Walton fissò la fotografia… la fotografia dello straniero. C'era intelligenza, nella creatura… sì, intelligenza e comprensione, e perfino una strana forma di umanità. Sospirò. C'erano sempre delle prove da sostenere, non c'erano mai dei successi senza spine.

— Colonnello McLeod, quanto tempo potrebbe impiegare la sua astronave per ritornare nel sistema di Procione? — chiese al soldato, con aria meditabonda.

McLeod meditò per un momento sulla domanda.

— Direi che il tempo sarebbe quasi nullo, signore. Qualche giorno, al massimo. Perché?

— Era soltanto una mia idea pazza. Mi parli del suo contatto con questi… ah… dirnani.

— Ebbene, signore, costoro sono atterrati dopo che noi avevamo trascorso circa una settimana nell'esplorazione di Nuova Terra. Erano sei, e con loro avevano l'apparecchio per la traduzione istantanea. Ci hanno detto chi erano, e hanno voluto sapere chi eravamo noi. Noi abbiamo risposto. Loro hanno dichiarato di essere i padroni del sistema di Procione, e che non erano propensi a far entrare nel loro sistema un branco famelico di stranieri.

— Sembravano ostili? — domandò Walton.

— Oh, no. Semplicemente protocollari. Parevano degli uomini d'affari, intenti in una discussione normale. Noi avevamo oltrepassato i confini, e loro ci chiedevano di andarcene. Erano freddi, su questo argomento, ma non furiosi. Le loro reazioni non erano emotive, a mio avviso.

— Bene — disse Walton. — Adesso mi ascolti bene. Lei crede di poter tornare su quel pianeta come… be', come ambasciatore della Terra? Per far venire qui uno dei dirnani, allo scopo di discutere un trattato, o qualcosa del genere, se rendo l'idea?

— Penso di sì — disse McLeod, esitante. — Se è necessario.

— A quanto pare lo è. Non ha avuto fortuna in nessuno dei sistemi vicini?

— No.

— Allora Procione VIII è la nostra maggiore speranza. Dica ai suoi uomini che raddoppieremo lo stipendio, per questo nuovo viaggio. E cerchi di fare il più rapidamente possibile. Mi affido a lei.

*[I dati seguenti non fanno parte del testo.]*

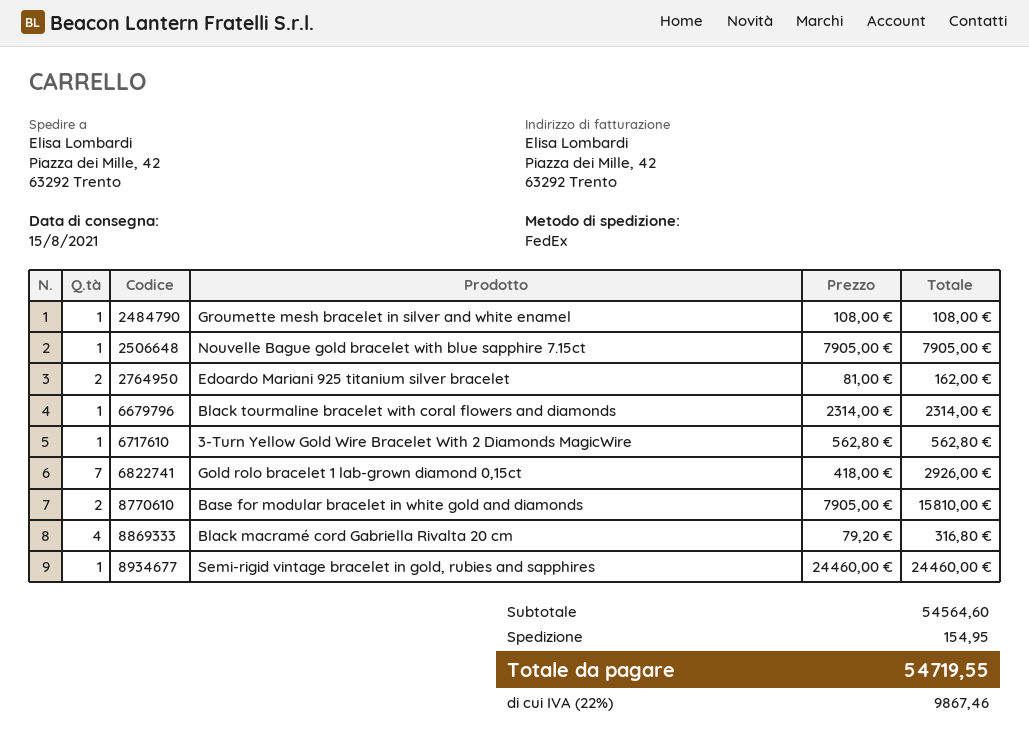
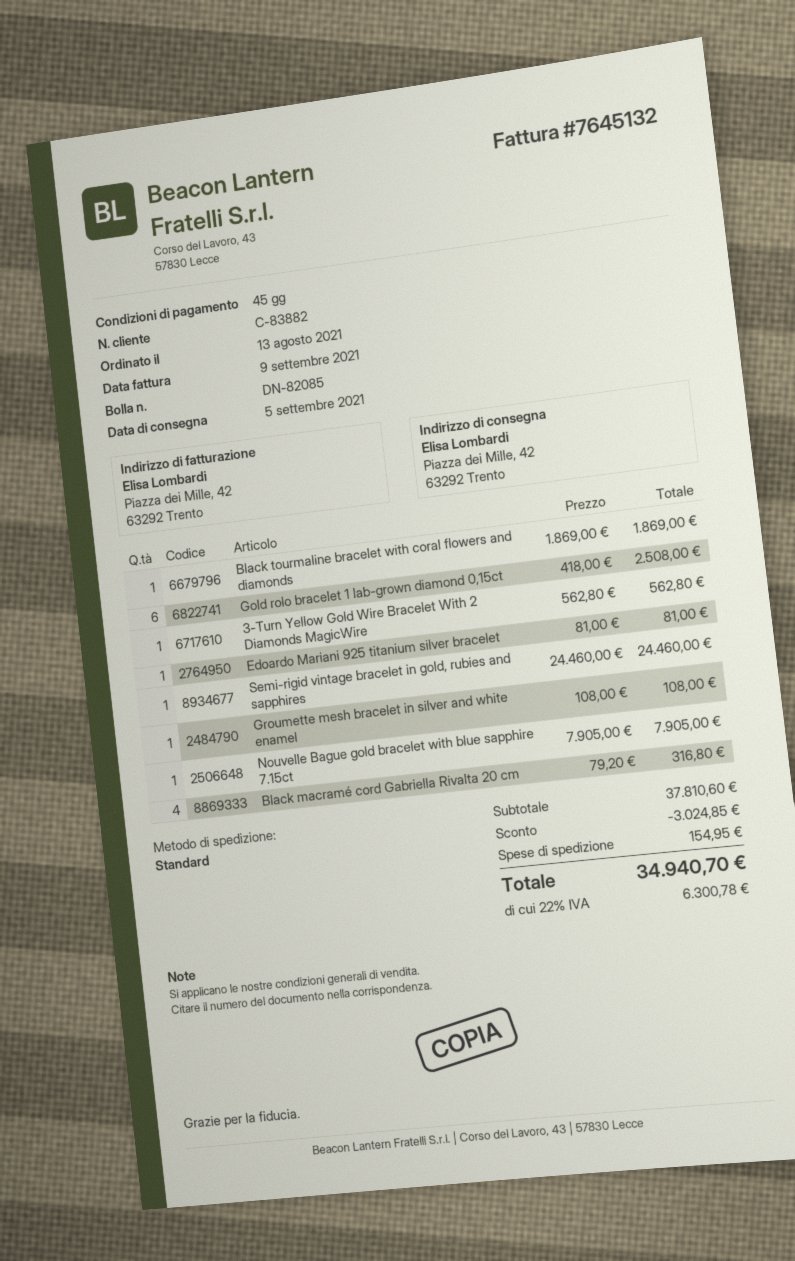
delivery date: 2021-08-15 -> 2021-09-05
shipping method: FedEx -> standard
Edoardo Mariani 925 titanium silver bracelet: 2 x 81.00 = 162.00 -> 1 x 81.00 = 81.00
Black tourmaline bracelet with coral flowers and diamonds: 1 x 2314.00 = 2314.00 -> 1 x 1869.00 = 1869.00
Gold rolo bracelet 1 lab-grown diamond 0,15ct: 7 x 418.00 = 2926.00 -> 6 x 418.00 = 2508.00
Base for modular bracelet in white gold and diamonds: 2 x 7905.00 = 15810.00 -> none
subtotal: 54564.60 -> 37810.60
discount: none -> 3024.85
tax: 22% = 9867.46 -> 22% = 6300.78
total: 54719.55 -> 34940.70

— Il viaggio nell'iperspazio è praticamente istantaneo — disse McLeod. — Abbiamo trascorso quasi tutto il tempo della nostra crociera viaggiando con il semplice motore a ioni di pianeta in pianeta. Ma l'iperspazio è facile da attraversare, ed è istantaneo.

— Bene. Che sia un viaggio istantaneo, allora. Ritorni a Nairobi e faccia tutte le operazioni necessarie. Ricordi che è urgente, molto urgente. Dobbiamo avere uno di quegli stranieri qui, per discutere del trattato.

— Farò del mio meglio — disse McLeod.


Walton continuò a fissare la poltrona vuota, che prima era stata occupata da McLeod, anche quando l'uomo se ne fu andato da tempo, e cercò di immaginare un dirnano verde seduto là davanti a lui, intento a fissarlo con i suoi tre occhi. Che razza di immagine!

Cominciava a sentirsi come un bambino sulle montagne russe. L'attività di Poppy procedeva su tanti fronti, che era impossibile mantenere le idee lucide. Dopo un poco, la testa cominciava a girare. E ogni ora portava nuovi problemi da affrontare, nuove sfide da accettare, nuove grane da risolvere, e soprattutto nuove decisioni da prendere. E bisognava sempre fare in fretta, perche l'unica cosa che mancava era proprio il tempo.

In quel momento, c'erano troppe uova e troppo poche ceste per contenerle. Walton si rese conto di commettere lo stesso errore che aveva commesso FitzMaugham, e cioè portare troppe cose, tra le attività di Poppy, nel contenitore offerto dalla sua riverita testa. Se gli fosse accaduto qualcosa, le operazioni sarebbero state paralizzate, e ci sarebbe voluto del tempo prima che le ruote potessero rimettersi di nuovo in moto.